Henri Girard (16 July 1917 – 4 March 1987) was a French author who used the pseudonym Georges Arnaud. He was born in Montpellier. He was the author of the novel The Wages of Fear (French: Le Salaire de la peur).

Biography[edit]

Georges Arnaud was a writer, investigative journalist and political activist.

After obtaining his baccalauréat, he studied language and literature. He then moved to Paris and gained a law degree in 1938.

On the night of 24 to 25 October 1941, Henri's father (a deputy archivist at the Ministry of Foreign Affairs of Vichy France), aunt and a servant were murdered in the family castle. Henri Girard, the only survivor, raised the alarm the following morning to the castle staff. In the mysterious circumstances of the murder, Henri was arrested, charged and imprisoned. He spent nineteen months in prison where, because of the war, he was neglected and left to starve and freeze. His trial began on 27 May 1943; the jury acquitted him on 2 June.

Thereafter, he resided in Paris from 1943 to 1947, where he married a young singer, Suzanne Graux, for whom he wrote songs and with whom he had two sons. Some of his songs were performed by Edith Piaf, (such as Les Hiboux).

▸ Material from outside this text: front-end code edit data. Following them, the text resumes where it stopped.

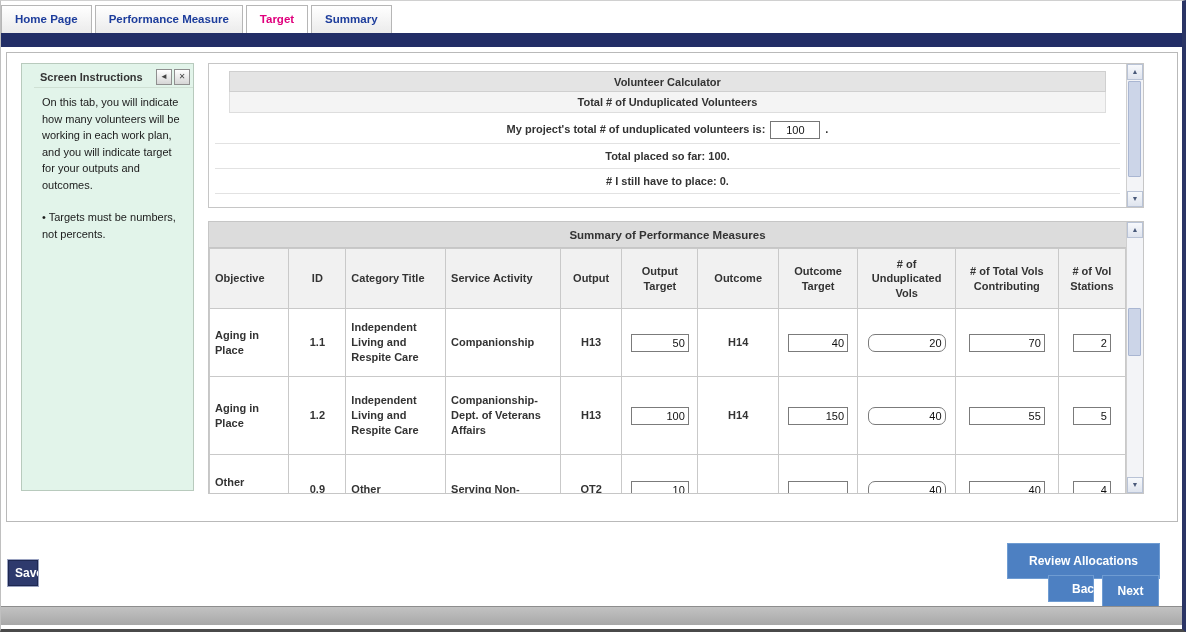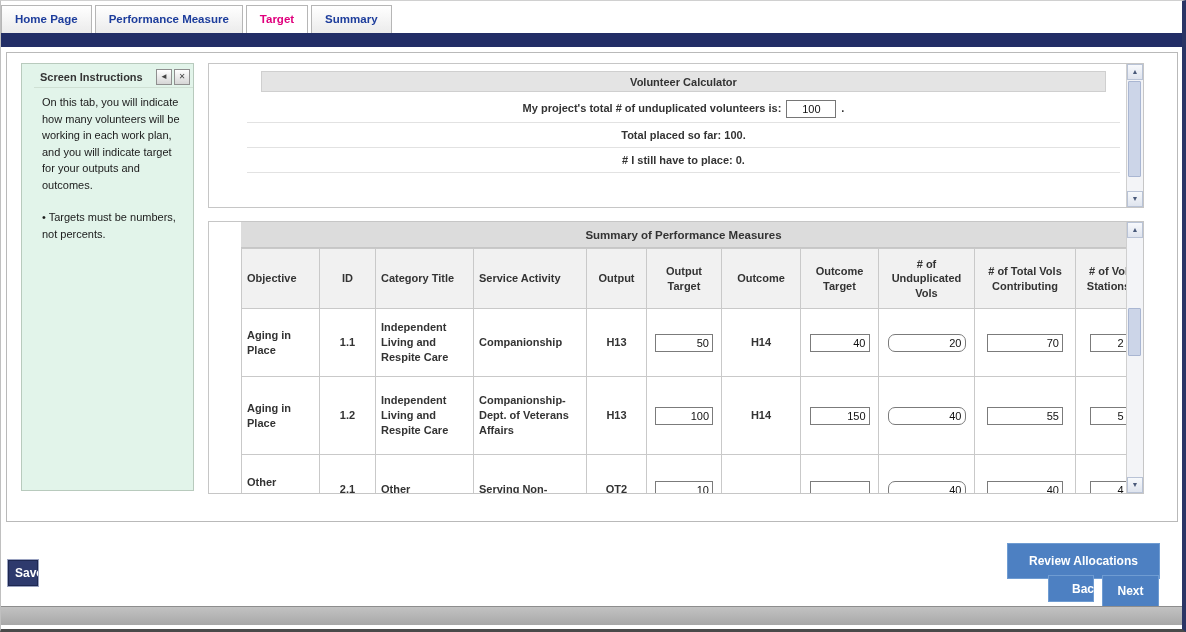--- a/index.html
+++ b/index.html
@@ -37,7 +37,7 @@
   .panel { position: absolute; border: 1px solid #c6c6c6; background: #fff; display: flex; }
   .panel.calc { left: 201px; top: 10px; width: 936px; height: 145px; }
   .panel.summary { left: 201px; top: 168px; width: 936px; height: 273px; }
-  .panel-content { flex: 1 1 auto; overflow: hidden; position: relative; margin-left: 32px; }
+  .panel-content { flex: 1 1 auto; overflow: hidden; position: relative; }
 
   
   .calc-row { font-size: 11px; font-weight: bold; color: #333; text-align: center; }

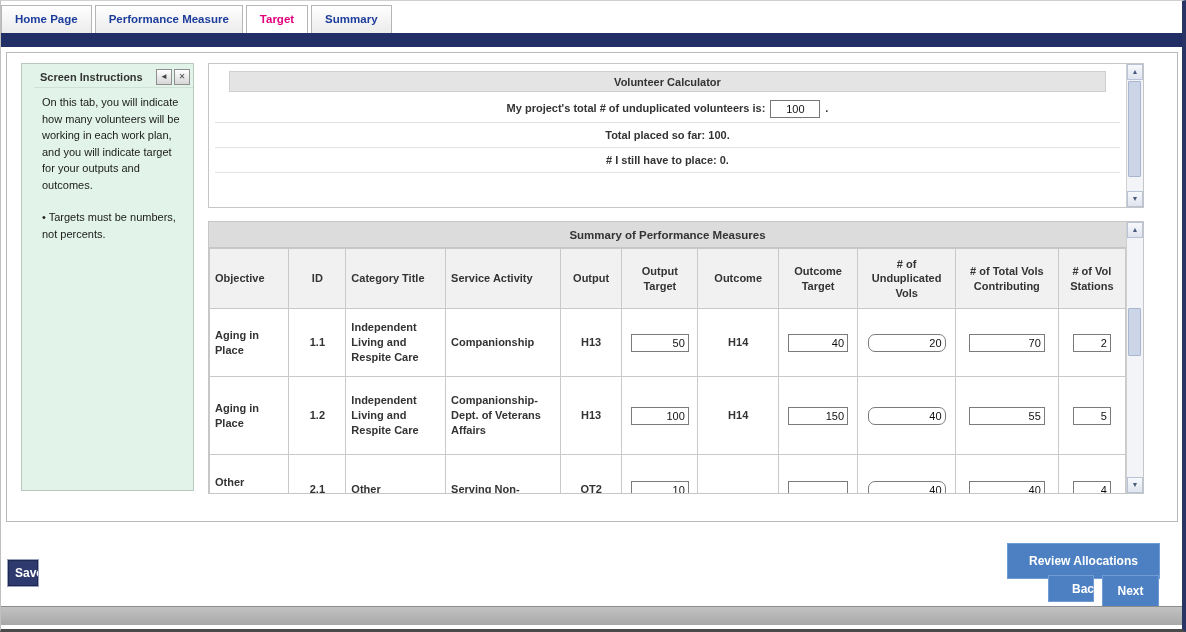--- a/index.html
+++ b/index.html
@@ -108,6 +108,7 @@
     <div class="panel calc">
       <div class="panel-content">
         <div class="calc-row calc-title">Volunteer Calculator</div>
+        <div class="calc-row calc-sub">Total # of Unduplicated Volunteers</div>
         <div class="calc-row calc-line tall">
           <span>My project's total # of unduplicated volunteers is:</span><input class="calc-input" value="100" style=""><span>.</span>
         </div>

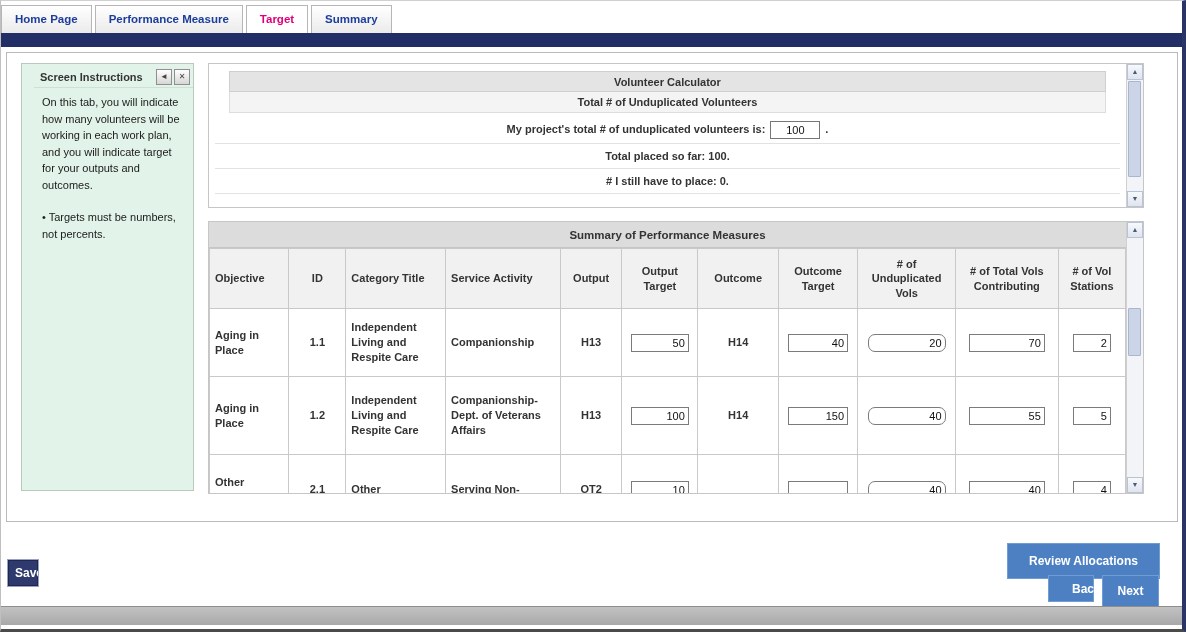--- a/index.html
+++ b/index.html
@@ -185,7 +185,7 @@
             </tr>
             <tr class="r3">
               <td class="al">Other Healthy</td>
-              <td>2.1</td>
+              <td>0.9</td>
               <td class="al">Other</td>
               <td class="al">Serving Non-</td>
               <td>OT2</td>

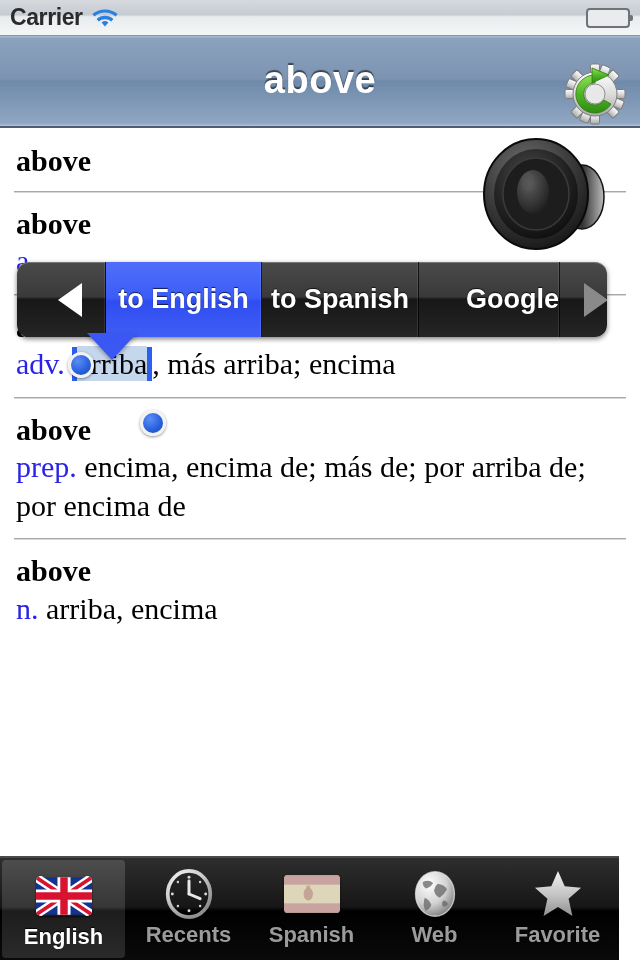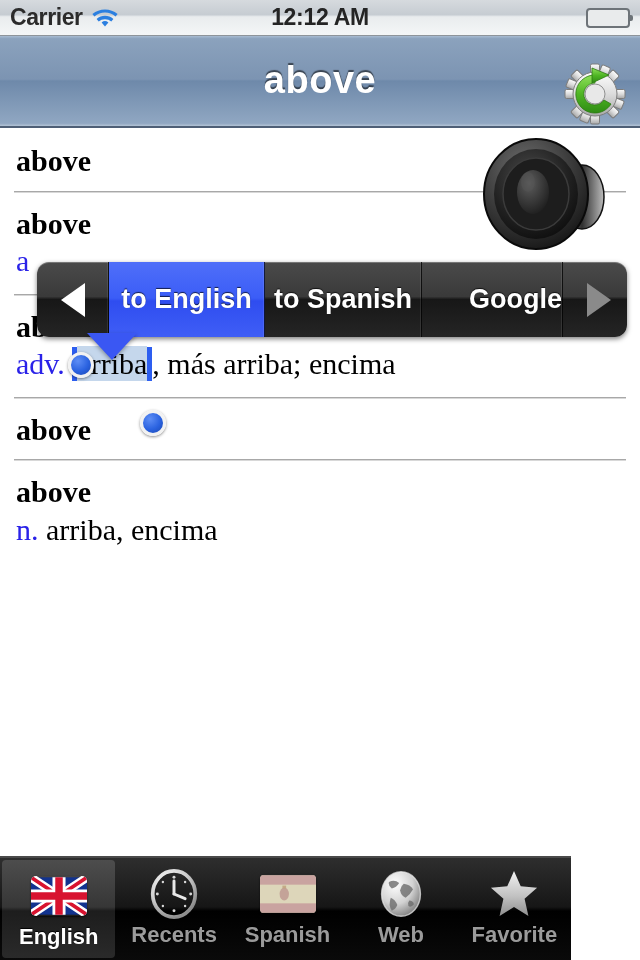--- a/index.html
+++ b/index.html
@@ -328,7 +328,6 @@
         </svg>
       </span>
     </div>
-    <div class="status-center">12:12 AM</div>
     <div class="status-right">
       <span class="battery">
         <span class="battery-fill"></span>

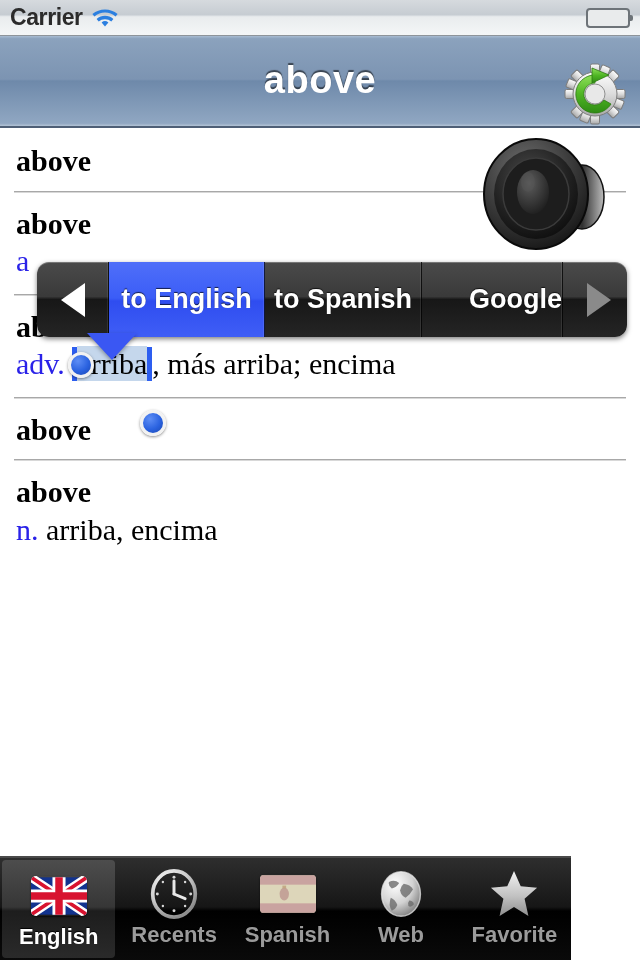--- a/index.html
+++ b/index.html
@@ -216,7 +216,7 @@
   
   .popup {
     position: absolute;
-    left: 37px; top: 262px;
+    left: 17px; top: 262px;
     width: 590px; height: 75px;
     border-radius: 12px;
     background: linear-gradient(to bottom, #4a4a4a 0%, #3a3a3a 46%, #171717 50%, #252525 100%);
@@ -226,6 +226,7 @@
     z-index: 30;
     overflow: hidden;
     box-sizing: border-box;
+    padding-left: 17px;
   }
   .popup-seg {
     flex: 0 0 auto;

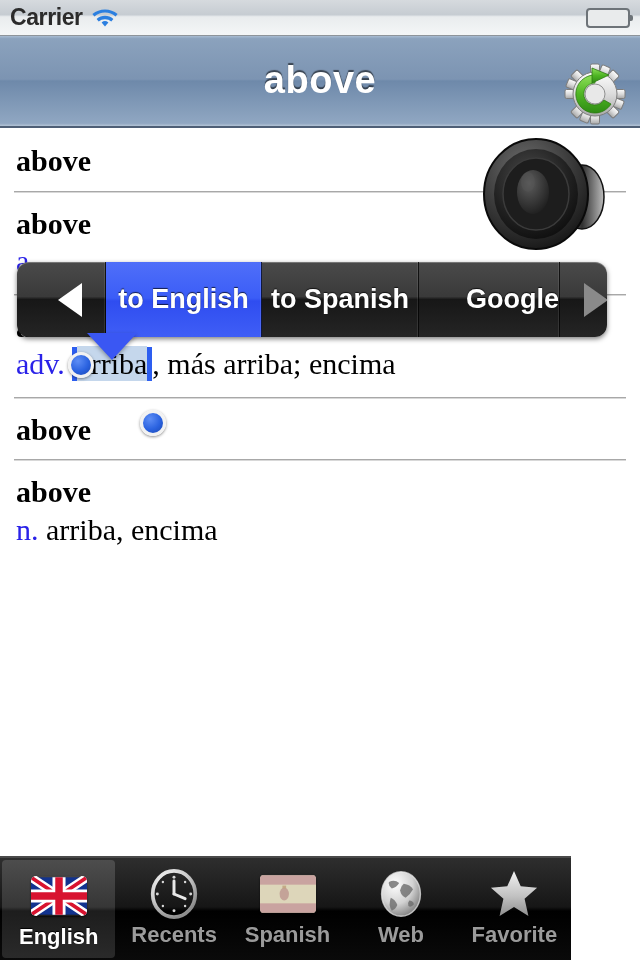--- a/index.html
+++ b/index.html
@@ -435,6 +435,10 @@
 
     <div class="entry">
       <div class="headword">above</div>
+      <div class="definition">
+        <span class="pos">prep.</span>
+        <span>encima, encima de; más de; por arriba de; por encima de</span>
+      </div>
     </div>
     <div class="entry-divider"></div>
 

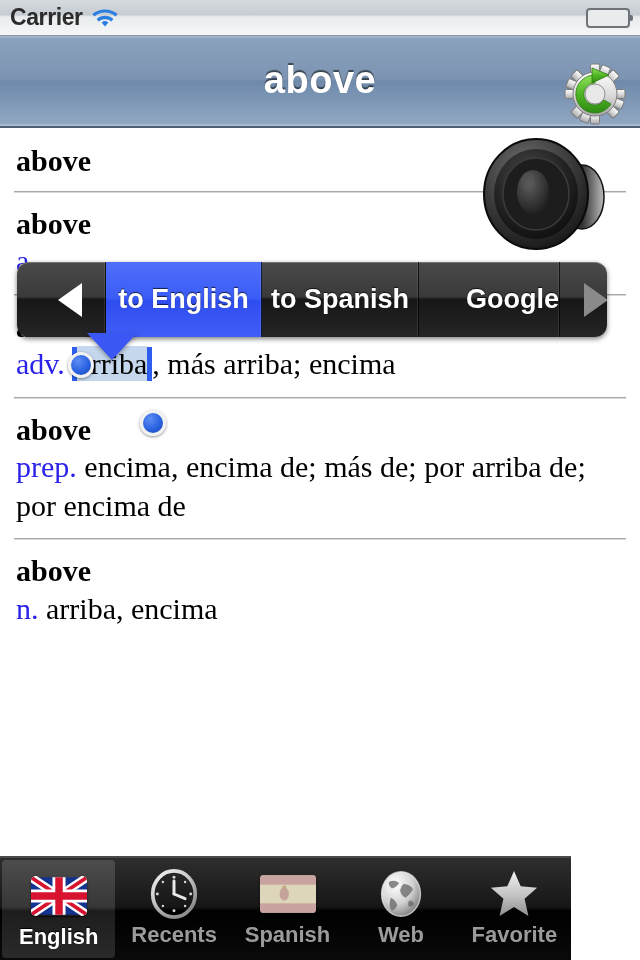--- a/index.html
+++ b/index.html
@@ -269,7 +269,7 @@
   .tab-bar {
     position: absolute;
     left: 0; bottom: 0;
-    width: 571px; height: 104px;
+    width: 619px; height: 104px;
     background: linear-gradient(to bottom, #2e2e2e 0%, #161616 48%, #000000 52%, #0a0a0a 100%);
     border-top: 2px solid #4a4a4a;
     display: flex;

Disgusted by the power of man's fascination with money, he quickly spent the family inheritance, donating to a number of good causes. In debt and wanting to be forgotten (especially by his creditors), he left for South America on 2 May 1947.

Back in France in 1950, he published his first novel The Wages of Fear, inspired by his journey. Then came new works from his experiences: The Journey of the Wicked Thief and Schtibilem 41 (on his stay in prison). He also reported for various newspapers. In 1952, the filmmaker Henri-Georges Clouzot made a film adaptation of The Wages of Fear with Yves Montand and Charles Vanel.

In 1953, Henri Girard met his new companion, Rolande. They married in 1966 and had two daughters together. Also in 1953, his play Avowales the Sweetest created a scandal. The play was adapted for television by Édouard Molinaro in 1970. In 1962, Girard moved to Algeria with his family, where he helped establish a journalism school and launched a newspaper, Révolution Africaine. He left Algeria in 1974.

Between 1975 and 1981, he was a reporter on French television. In 1984, he settled with his wife in Barcelona where he died of a heart attack on 4 March 1987.

Relatives[edit]

Two sons: Dominique (1946) et Henri (1947); two daughters: Catherine (1962) and Laurence (1964).

Bibliography[edit]

  • Le Salaire de la peur, Julliard, 1950.
  • Le Voyage du mauvais larron, Julliard, 1951 ; Le Pré aux Clercs, 1987
  • Lumière de soufre, Julliard, 1952.
  • Indiens des hauts plateaux, revue 9, n°8, décembre 1952.
  • Prisons 53, Julliard 1953.
  • Schtibilem 1941, Julliard, 1953.
  • Les Oreilles sur le dos, Editions du Scorpion, 1953 ; Julliard, 1974
  • Les Aveux les plus doux, Julliard, 1954.
  • Les Aveux les plus doux (scénario), Editions des Lettres françaises, 1954.
  • Indiens pas morts, Delpire Editeur, 1956.
  • Pour Djamila Bouhired, Editions de Minuit, 1957.
  • Maréchal P..., Editeurs Français Réunis, 1958.
  • La Plus Grande Pente, Julliard, 1961.
  • Mon procès, Editions de Minuit, 1961.
  • Préface within The Murder of Roger Ackroyd of Agatha Christie, Le Livre de Poche, 1961.
  • L'Affaire Peiper : plus qu'un fait divers, Atelier Marcel Jullian, 1978.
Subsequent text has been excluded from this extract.